Problem statement:
Out of the listing below, copy every line that carries the string "Winning".

Input material:
-------------------------
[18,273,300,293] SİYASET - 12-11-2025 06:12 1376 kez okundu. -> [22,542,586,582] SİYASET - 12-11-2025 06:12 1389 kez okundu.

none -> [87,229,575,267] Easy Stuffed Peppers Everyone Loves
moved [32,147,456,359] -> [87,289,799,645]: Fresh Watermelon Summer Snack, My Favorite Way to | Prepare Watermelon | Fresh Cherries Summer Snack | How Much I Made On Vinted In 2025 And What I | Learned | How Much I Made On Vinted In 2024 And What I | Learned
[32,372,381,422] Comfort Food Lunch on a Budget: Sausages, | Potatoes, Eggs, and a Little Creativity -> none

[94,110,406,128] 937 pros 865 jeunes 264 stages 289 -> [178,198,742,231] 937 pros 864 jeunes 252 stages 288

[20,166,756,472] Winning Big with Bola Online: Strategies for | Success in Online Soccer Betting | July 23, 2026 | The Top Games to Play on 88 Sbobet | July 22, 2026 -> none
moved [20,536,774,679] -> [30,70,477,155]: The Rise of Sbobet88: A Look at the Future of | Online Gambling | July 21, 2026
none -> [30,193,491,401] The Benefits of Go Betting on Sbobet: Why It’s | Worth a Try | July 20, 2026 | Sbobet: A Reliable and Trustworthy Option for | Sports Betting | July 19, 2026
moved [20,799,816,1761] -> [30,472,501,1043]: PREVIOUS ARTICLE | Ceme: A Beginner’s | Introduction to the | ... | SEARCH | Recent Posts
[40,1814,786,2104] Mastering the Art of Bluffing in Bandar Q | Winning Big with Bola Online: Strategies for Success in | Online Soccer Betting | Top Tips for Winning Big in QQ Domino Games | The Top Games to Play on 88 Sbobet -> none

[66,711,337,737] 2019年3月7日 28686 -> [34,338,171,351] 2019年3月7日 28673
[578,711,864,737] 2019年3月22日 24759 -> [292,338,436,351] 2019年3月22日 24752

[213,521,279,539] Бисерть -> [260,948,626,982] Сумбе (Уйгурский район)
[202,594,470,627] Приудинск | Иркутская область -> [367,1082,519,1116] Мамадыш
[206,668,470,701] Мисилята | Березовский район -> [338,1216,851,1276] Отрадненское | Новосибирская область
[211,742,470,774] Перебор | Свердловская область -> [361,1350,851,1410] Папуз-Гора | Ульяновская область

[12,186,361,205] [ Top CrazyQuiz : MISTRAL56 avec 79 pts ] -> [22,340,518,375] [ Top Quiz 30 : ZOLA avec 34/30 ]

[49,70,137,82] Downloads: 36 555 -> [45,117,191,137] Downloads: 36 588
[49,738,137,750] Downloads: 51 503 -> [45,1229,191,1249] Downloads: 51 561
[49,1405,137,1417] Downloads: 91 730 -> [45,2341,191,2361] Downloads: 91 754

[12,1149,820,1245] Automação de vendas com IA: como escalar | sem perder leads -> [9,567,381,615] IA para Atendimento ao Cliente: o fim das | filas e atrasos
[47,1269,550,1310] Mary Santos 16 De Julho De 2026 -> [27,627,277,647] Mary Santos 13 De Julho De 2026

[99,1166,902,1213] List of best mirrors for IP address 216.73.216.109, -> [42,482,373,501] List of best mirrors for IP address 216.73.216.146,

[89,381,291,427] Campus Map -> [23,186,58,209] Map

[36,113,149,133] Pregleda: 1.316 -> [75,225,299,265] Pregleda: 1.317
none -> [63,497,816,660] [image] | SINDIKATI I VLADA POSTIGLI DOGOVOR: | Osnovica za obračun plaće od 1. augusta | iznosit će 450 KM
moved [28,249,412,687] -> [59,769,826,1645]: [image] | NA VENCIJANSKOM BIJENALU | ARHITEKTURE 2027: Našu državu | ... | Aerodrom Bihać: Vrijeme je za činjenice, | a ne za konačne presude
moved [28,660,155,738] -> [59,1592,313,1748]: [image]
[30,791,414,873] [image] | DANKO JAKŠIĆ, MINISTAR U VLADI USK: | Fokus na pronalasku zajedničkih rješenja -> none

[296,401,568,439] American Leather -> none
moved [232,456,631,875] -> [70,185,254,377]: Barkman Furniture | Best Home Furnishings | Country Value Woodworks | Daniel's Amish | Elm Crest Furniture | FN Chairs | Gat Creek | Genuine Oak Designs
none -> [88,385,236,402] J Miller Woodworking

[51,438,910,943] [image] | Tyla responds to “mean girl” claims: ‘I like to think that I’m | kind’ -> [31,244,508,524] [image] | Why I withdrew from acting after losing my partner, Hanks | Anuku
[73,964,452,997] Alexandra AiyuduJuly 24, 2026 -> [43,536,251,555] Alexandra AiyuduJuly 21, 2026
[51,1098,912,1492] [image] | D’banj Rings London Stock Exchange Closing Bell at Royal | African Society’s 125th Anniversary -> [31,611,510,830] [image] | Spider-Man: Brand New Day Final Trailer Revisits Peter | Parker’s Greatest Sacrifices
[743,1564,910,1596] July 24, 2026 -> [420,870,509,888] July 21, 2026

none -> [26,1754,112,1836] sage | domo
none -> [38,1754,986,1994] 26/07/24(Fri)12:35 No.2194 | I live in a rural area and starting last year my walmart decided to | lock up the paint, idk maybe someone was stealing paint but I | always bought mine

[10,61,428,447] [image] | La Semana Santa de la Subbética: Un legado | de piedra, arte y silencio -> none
-------------------------
Task output:
[20,166,756,472] Winning Big with Bola Online: Strategies for | Success in Online Soccer Betting | July 23, 2026 | The Top Games to Play on 88 Sbobet | July 22, 2026 -> none
[40,1814,786,2104] Mastering the Art of Bluffing in Bandar Q | Winning Big with Bola Online: Strategies for Success in | Online Soccer Betting | Top Tips for Winning Big in QQ Domino Games | The Top Games to Play on 88 Sbobet -> none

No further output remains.